O médico missionário americano Peter Stafford recebeu alta hospitalar após vencer uma infecção por Ebola contraída durante seu trabalho humanitário e missionário na República Democrática do Congo (RDC). O caso mobilizou cristãos de diversos países em oração e foi celebrado como uma resposta da fidelidade de Deus em meio a um dos surtos mais preocupantes da doença na África Central.
Stafford atua como cirurgião missionário por meio da organização cristã Serge e serve no Hospital Nyankunde, no leste da RDC, desde 2023. Ele foi exposto ao vírus enquanto realizava procedimentos médicos em pacientes da região, antes mesmo da confirmação oficial do surto da variante Bundibugyo do Ebola.
Após apresentar sintomas da doença, o missionário foi transferido para o Hospital Universitário Charité, em Berlim, na Alemanha, referência internacional no tratamento de enfermidades infecciosas. Durante semanas, ele permaneceu sob cuidados intensivos e recebeu terapias especializadas para combater o vírus.
Com a recuperação confirmada, sua esposa, Rebekah Stafford, também médica missionária, agradeceu o apoio recebido durante o período difícil.
“Em nome da nossa família, gostaria de expressar nossa profunda gratidão a Deus por preservar a vida de Peter e a todos que oraram e continuam orando por nós”, declarou.
Segundo informações médicas, os exames deixaram de detectar o vírus no organismo de Stafford no fim de maio. Após permanecer mais de 72 horas sem sintomas, ele atendeu aos protocolos internacionais necessários para o encerramento do isolamento e recebeu autorização para deixar o hospital.
A família também foi liberada da quarentena e já está reunida novamente.
Em seu testemunho, Peter destacou a excelência do atendimento recebido e reconheceu a importância dos recursos médicos disponíveis. Ao mesmo tempo, lembrou que muitos pacientes africanos não têm acesso aos mesmos tratamentos.

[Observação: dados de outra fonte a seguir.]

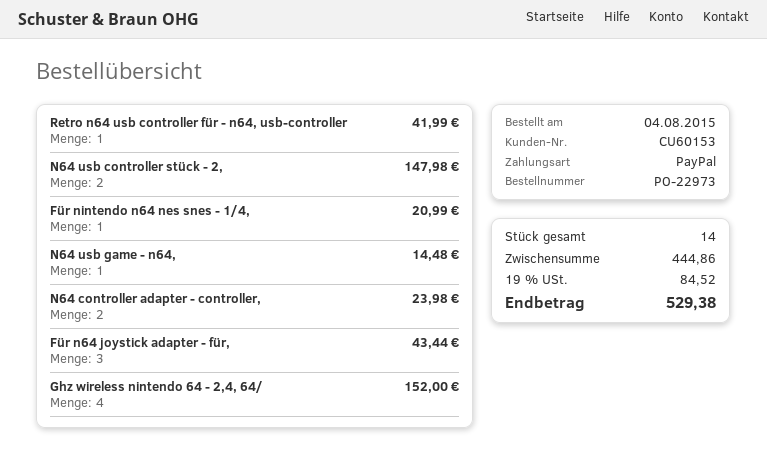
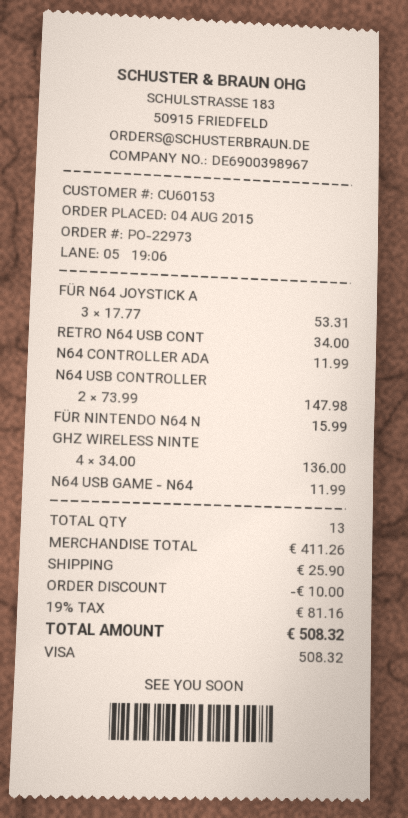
payment method: PayPal -> Visa
Retro n64 usb controller für - n64, usb-controller: 1 for 41.99 -> 1 for 34.00
Für nintendo n64 nes snes - 1/4,: 1 for 20.99 -> 1 for 15.99
N64 usb game - n64,: 1 for 14.48 -> 1 for 11.99
N64 controller adapter - controller,: 2 for 23.98 -> 1 for 11.99
Für n64 joystick adapter - für,: 3 for 43.44 -> 3 for 53.31
Ghz wireless nintendo 64 - 2,4, 64/: 4 for 152.00 -> 4 for 136.00
total quantity: 14 -> 13
subtotal: 444.86 -> 411.26
discount: none -> 10.00
shipping: none -> 25.90
tax: 19% = 84.52 -> 19% = 81.16
total: 529.38 -> 508.32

O caso acontece em meio ao avanço de um novo surto de Ebola na República Democrática do Congo. Recentemente, a Organização Mundial da Saúde (OMS) anunciou um plano emergencial para conter a disseminação da doença na região e em países vizinhos.
Especialistas alertam que a variante Bundibugyo, embora menos conhecida que outras cepas do vírus, ainda não possui vacinas ou tratamentos amplamente aprovados, tornando o combate ao surto ainda mais desafiador.
A missão Serge informou ainda que outro médico missionário americano, Patrick LaRochelle, precisou ser evacuado após uma possível exposição ao vírus. Ele foi monitorado na República Tcheca e não apresentou sintomas da doença.
Enquanto continua sua recuperação, a história de Peter Stafford tem servido de encorajamento para muitos cristãos ao redor do mundo, lembrando o compromisso de missionários que dedicam suas vidas para servir comunidades vulneráveis e levar esperança em meio às adversidades.